UFS non ECC vs ZFS non ECC risk numbers

Status
Not open for further replies.

BobJ

Dabbler
Joined
Jun 3, 2015
Messages
32
I read through the (Locked Ecc discussion) but found people skating around the question. They usually just say use ECC end of story.

I would like to see real world numbers on the risks. Many people have old perfectly good (Non ECC) computers laying around that would make a nice home NAS. So rather than dump it in the trash they can make it useful.

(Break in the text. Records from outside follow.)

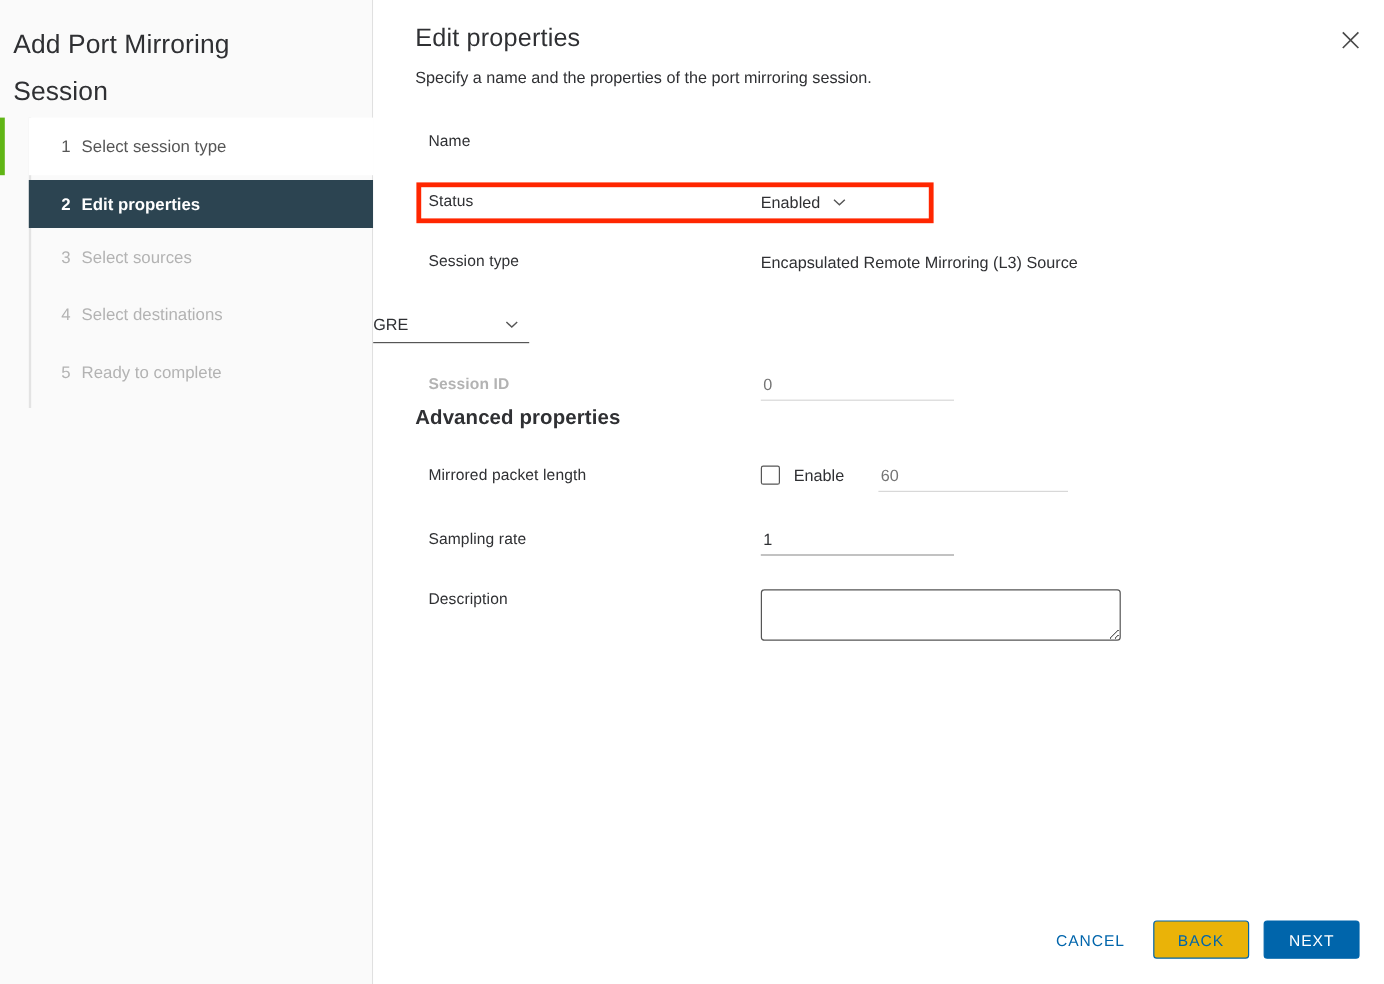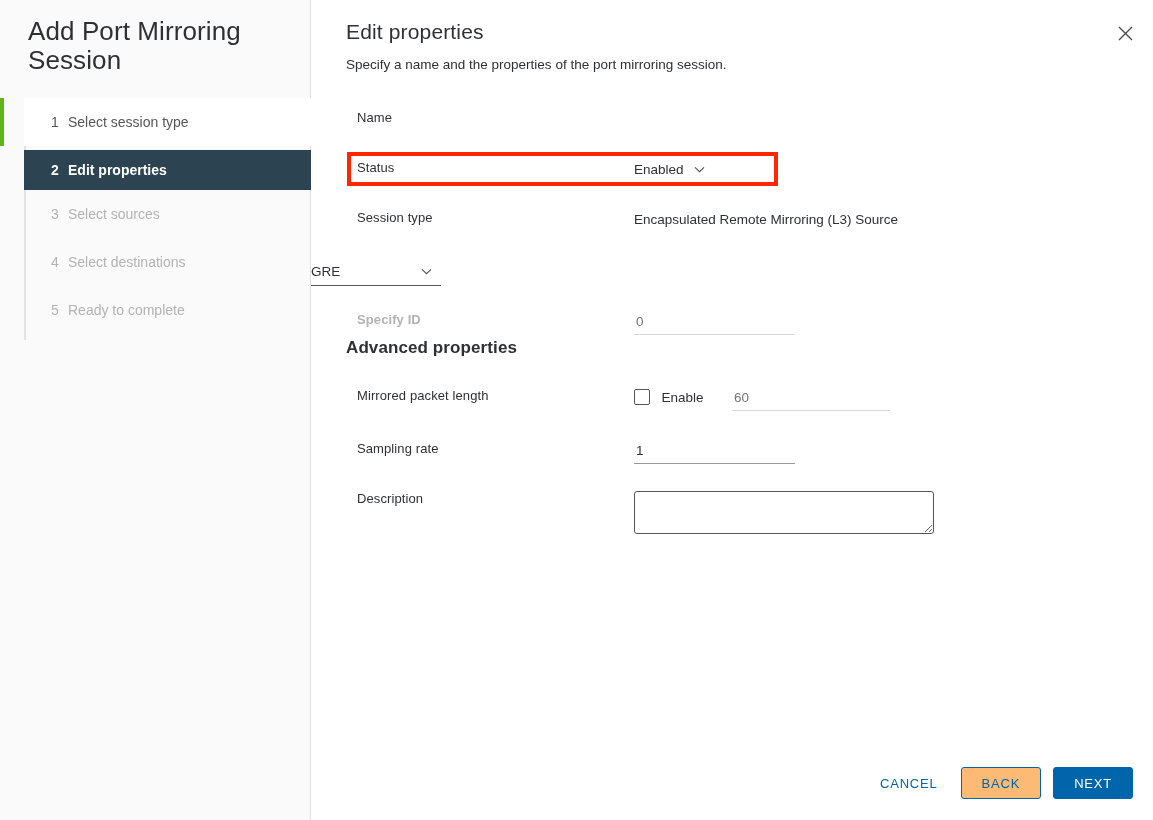"Add Port Mirroring Session" #wizard-title { font-size: 26px -> 22px; left: 28px -> 11px; line-height: 29px -> 39px }
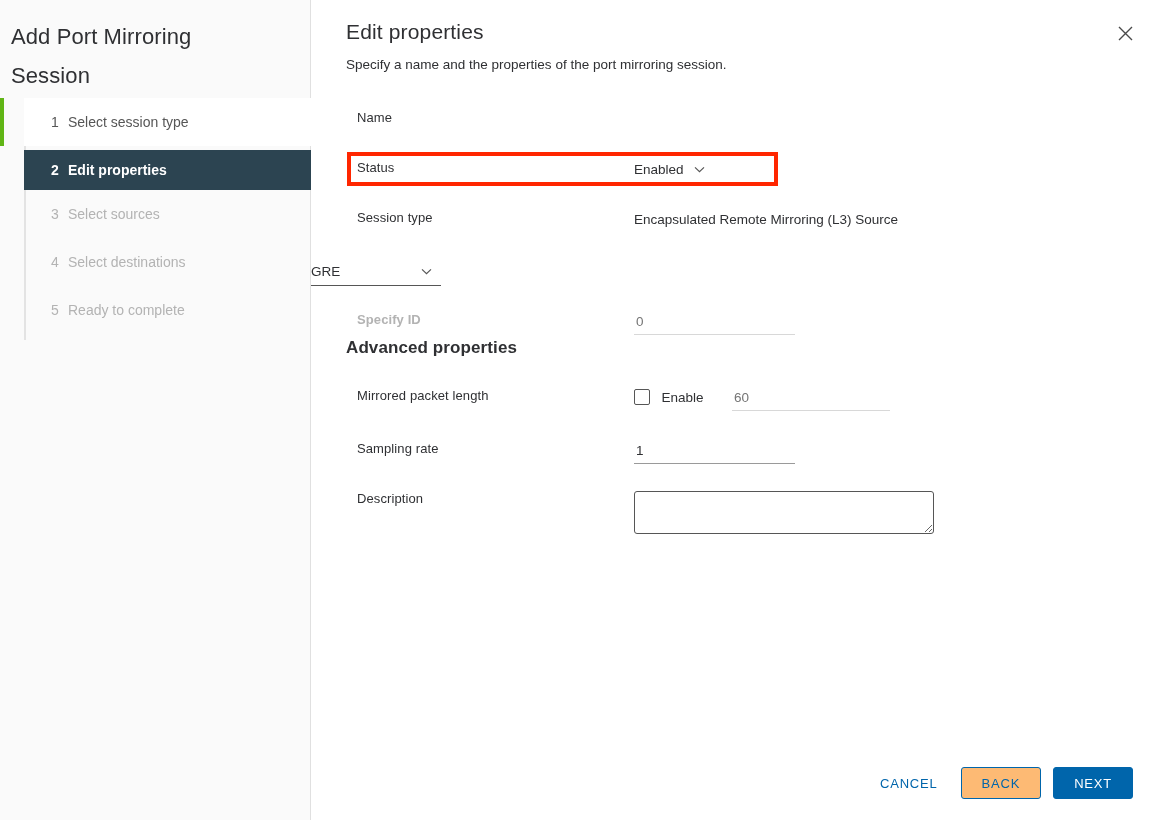"Specify ID" div.lbl { text: Specify -> Session }
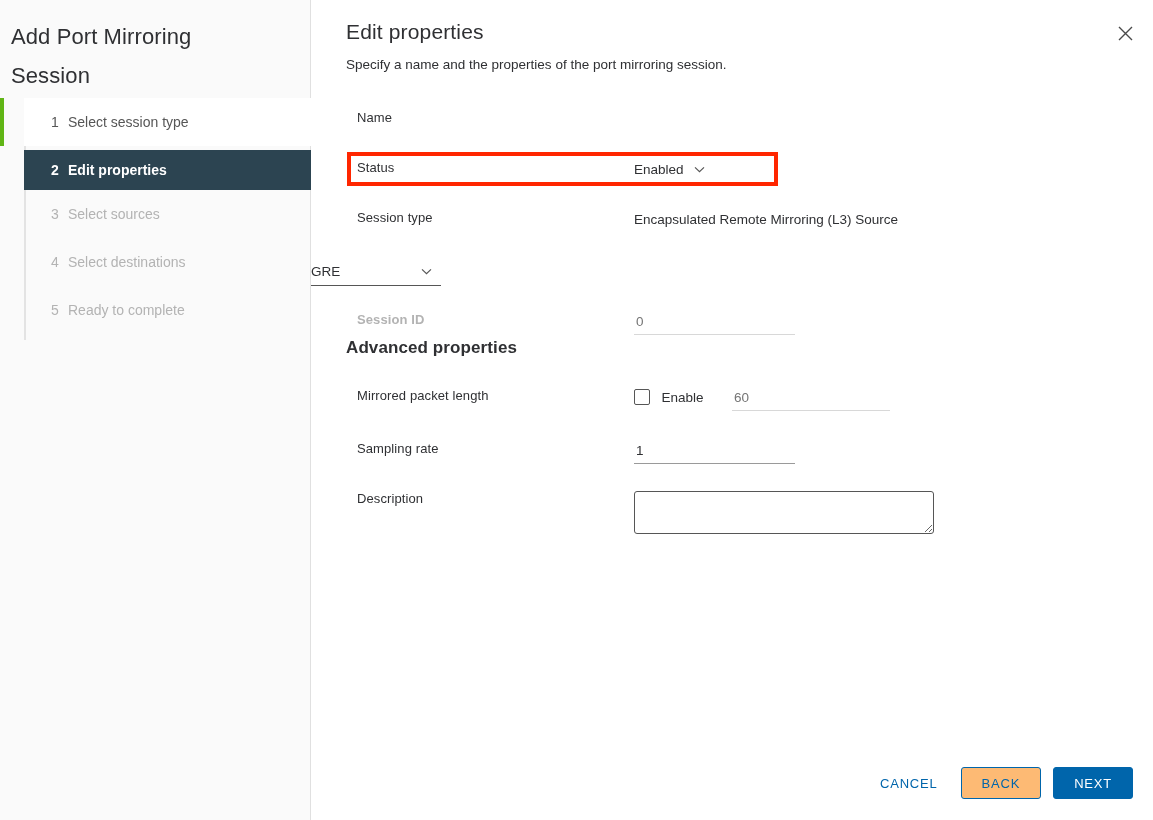"BACK" .btn-outline { background: #fdba74 -> #eab308 }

I fully realize ECC is the best way to go.

Are you saying that if you do not have ECC ram and wanted to set up a RAID 1 freenas one should only use UFS?

1. Single Hard drive SATA - risk of corruption?
2. Raid 1 - non ECC ZFS risk "
3. Raid 1 non ECC UFS
4. Raid 1 Dell Perc 6i?
5. Raid 1 ECC + ZFS ?

I have 5 NAS that I built.
Two of them have ECC and quad Xeons with 8 gig (Dell 490s)
Two of them are non ECC ZFS raid 1 with 1 8 gig stick
one is a UFS non ECC.

They are running 24/7 with no UPS for 4 years or so. They have had power outages, abrupt shutdowns and all sorts of bad things.

So far - zero bad scrubs, zero bad files, they all working like new.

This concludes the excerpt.